● **Records from a data collection**:
* * *

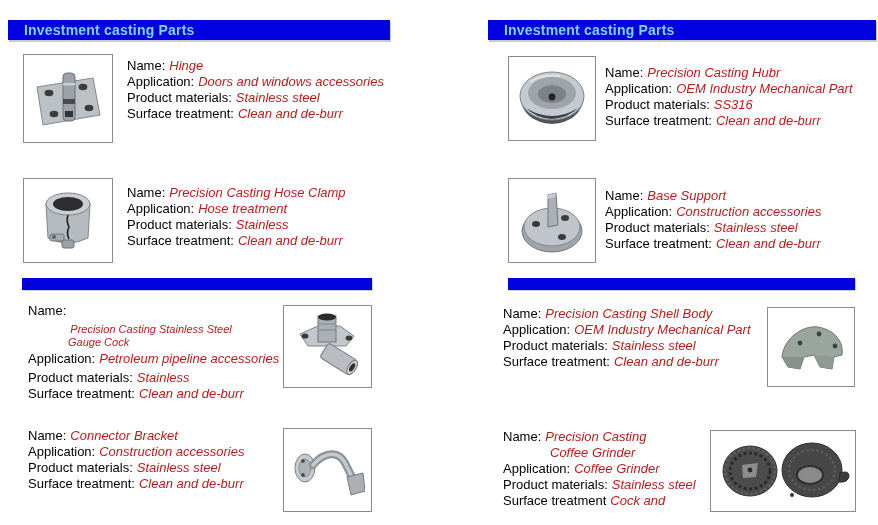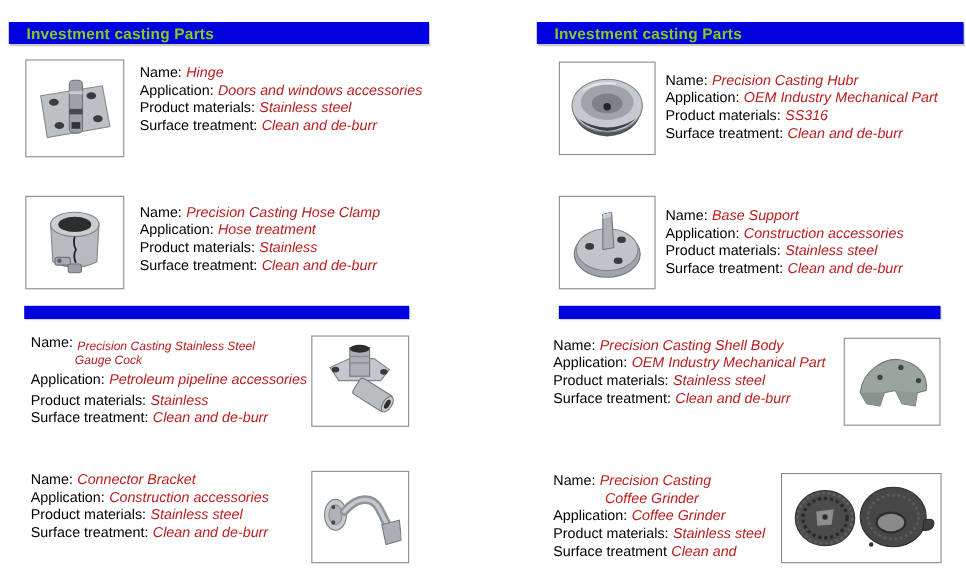--- a/index.html
+++ b/index.html
@@ -7,7 +7,7 @@
   .page { position:relative; width:878px; height:525px; background:#ffffff; overflow:hidden; color:#141414; }
 
   .hdr {
-    position:absolute; height:20px; background:#0202e0; color:#84cc16;
+    position:absolute; height:20px; background:#0202e0; color:#7dd3fc;
     font-weight:bold; font-size:14px; line-height:20px; padding-left:16px;
     box-sizing:border-box; letter-spacing:0.2px;
     box-shadow:1px 2px 0 rgba(140,140,140,0.45);

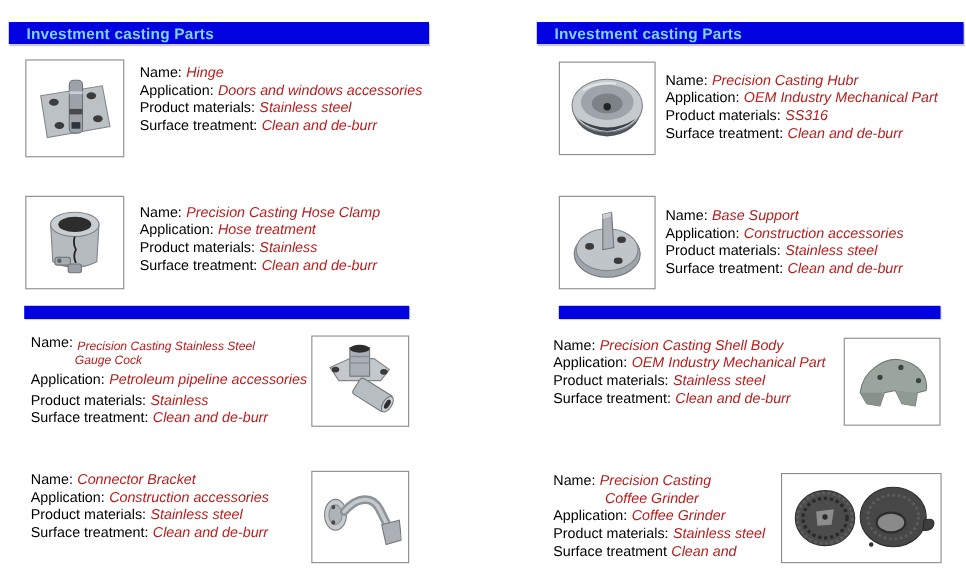--- a/index.html
+++ b/index.html
@@ -102,7 +102,7 @@
   <div class="spec" style="left:28px; top:303px;">
     <div class="line">
       <span class="lab">Name:</span>
-      <span class="val small" style="margin-top:6px;text-align:center;">Precision Casting Stainless Steel</span>
+      <span class="val small" style="margin-top:20px;text-align:center;">Precision Casting Stainless Steel</span>
     </div>
     <div class="line small ind" style="padding-left:40px;">
       <span class="val">Gauge Cock</span>

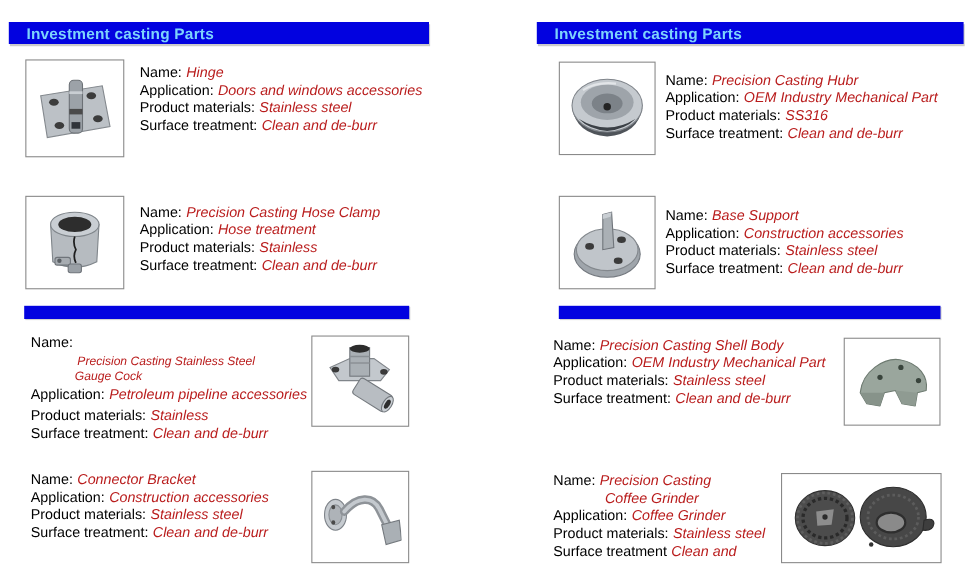--- a/index.html
+++ b/index.html
@@ -280,7 +280,7 @@
     </div>
     <div class="line">
       <span class="lab">Surface treatment</span>
-      <span class="val">Clean and</span>
+      <span class="val">Cock and</span>
     </div>
     <div class="line ind" style="padding-left:105px;margin-top:32px;">
       <span class="val">de-burring</span>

* * *

● **Problem**: From the first line to the last, retype the data exactly, without images.

● **Reply to the task**:
--- a/index.html
+++ b/index.html
@@ -7,7 +7,7 @@
   .page { position:relative; width:878px; height:525px; background:#ffffff; overflow:hidden; color:#141414; }
 
   .hdr {
-    position:absolute; height:20px; background:#0202e0; color:#84cc16;
+    position:absolute; height:20px; background:#0202e0; color:#7dd3fc;
     font-weight:bold; font-size:14px; line-height:20px; padding-left:16px;
     box-sizing:border-box; letter-spacing:0.2px;
     box-shadow:1px 2px 0 rgba(140,140,140,0.45);

--- a/index.html
+++ b/index.html
@@ -102,7 +102,7 @@
   <div class="spec" style="left:28px; top:303px;">
     <div class="line">
       <span class="lab">Name:</span>
-      <span class="val small" style="margin-top:6px;text-align:center;">Precision Casting Stainless Steel</span>
+      <span class="val small" style="margin-top:20px;text-align:center;">Precision Casting Stainless Steel</span>
     </div>
     <div class="line small ind" style="padding-left:40px;">
       <span class="val">Gauge Cock</span>

--- a/index.html
+++ b/index.html
@@ -280,7 +280,7 @@
     </div>
     <div class="line">
       <span class="lab">Surface treatment</span>
-      <span class="val">Clean and</span>
+      <span class="val">Cock and</span>
     </div>
     <div class="line ind" style="padding-left:105px;margin-top:32px;">
       <span class="val">de-burring</span>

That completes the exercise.